> Instructions to follow
Everything from the line containing "- POST - localhost:8080/organization" through the line containing "- GET - localhost:8080/organization/id/1" in the listing below should be copied exactly, and nothing more.

___ Raw data ___

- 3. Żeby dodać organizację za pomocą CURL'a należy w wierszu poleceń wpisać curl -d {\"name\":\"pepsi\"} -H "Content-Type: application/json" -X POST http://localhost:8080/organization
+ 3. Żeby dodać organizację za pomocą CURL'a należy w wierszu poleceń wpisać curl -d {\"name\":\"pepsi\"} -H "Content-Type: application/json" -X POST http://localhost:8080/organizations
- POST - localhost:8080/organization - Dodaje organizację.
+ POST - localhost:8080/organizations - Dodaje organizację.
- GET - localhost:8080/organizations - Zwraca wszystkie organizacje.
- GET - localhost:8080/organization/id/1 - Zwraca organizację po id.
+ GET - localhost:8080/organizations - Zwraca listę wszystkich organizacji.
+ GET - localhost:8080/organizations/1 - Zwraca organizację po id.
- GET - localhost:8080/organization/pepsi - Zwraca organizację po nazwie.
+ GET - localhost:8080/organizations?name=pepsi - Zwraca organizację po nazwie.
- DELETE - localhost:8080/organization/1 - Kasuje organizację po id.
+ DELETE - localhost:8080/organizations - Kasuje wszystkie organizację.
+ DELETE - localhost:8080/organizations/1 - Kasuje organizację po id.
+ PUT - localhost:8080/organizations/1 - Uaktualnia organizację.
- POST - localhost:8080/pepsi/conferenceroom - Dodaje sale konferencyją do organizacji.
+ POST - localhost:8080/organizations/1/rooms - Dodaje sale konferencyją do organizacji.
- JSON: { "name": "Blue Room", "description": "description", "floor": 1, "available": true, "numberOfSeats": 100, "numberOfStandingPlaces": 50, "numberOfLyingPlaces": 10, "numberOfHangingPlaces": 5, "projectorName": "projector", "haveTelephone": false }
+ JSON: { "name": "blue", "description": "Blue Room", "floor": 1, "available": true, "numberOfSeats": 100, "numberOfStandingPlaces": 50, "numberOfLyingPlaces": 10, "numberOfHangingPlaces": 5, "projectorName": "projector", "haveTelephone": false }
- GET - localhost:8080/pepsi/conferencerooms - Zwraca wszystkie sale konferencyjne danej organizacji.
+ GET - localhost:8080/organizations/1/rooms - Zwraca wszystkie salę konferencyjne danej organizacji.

___
___ Raw data ___

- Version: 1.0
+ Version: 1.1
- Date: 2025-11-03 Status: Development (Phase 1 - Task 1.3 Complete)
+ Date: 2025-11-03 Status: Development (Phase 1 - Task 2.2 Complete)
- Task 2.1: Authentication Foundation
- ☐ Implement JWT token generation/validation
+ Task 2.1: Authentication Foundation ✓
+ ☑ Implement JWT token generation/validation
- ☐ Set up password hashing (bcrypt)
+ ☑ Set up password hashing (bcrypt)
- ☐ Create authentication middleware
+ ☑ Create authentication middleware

___

> Output
- POST - localhost:8080/organization - Dodaje organizację.
+ POST - localhost:8080/organizations - Dodaje organizację.
- GET - localhost:8080/organizations - Zwraca wszystkie organizacje.
- GET - localhost:8080/organization/id/1 - Zwraca organizację po id.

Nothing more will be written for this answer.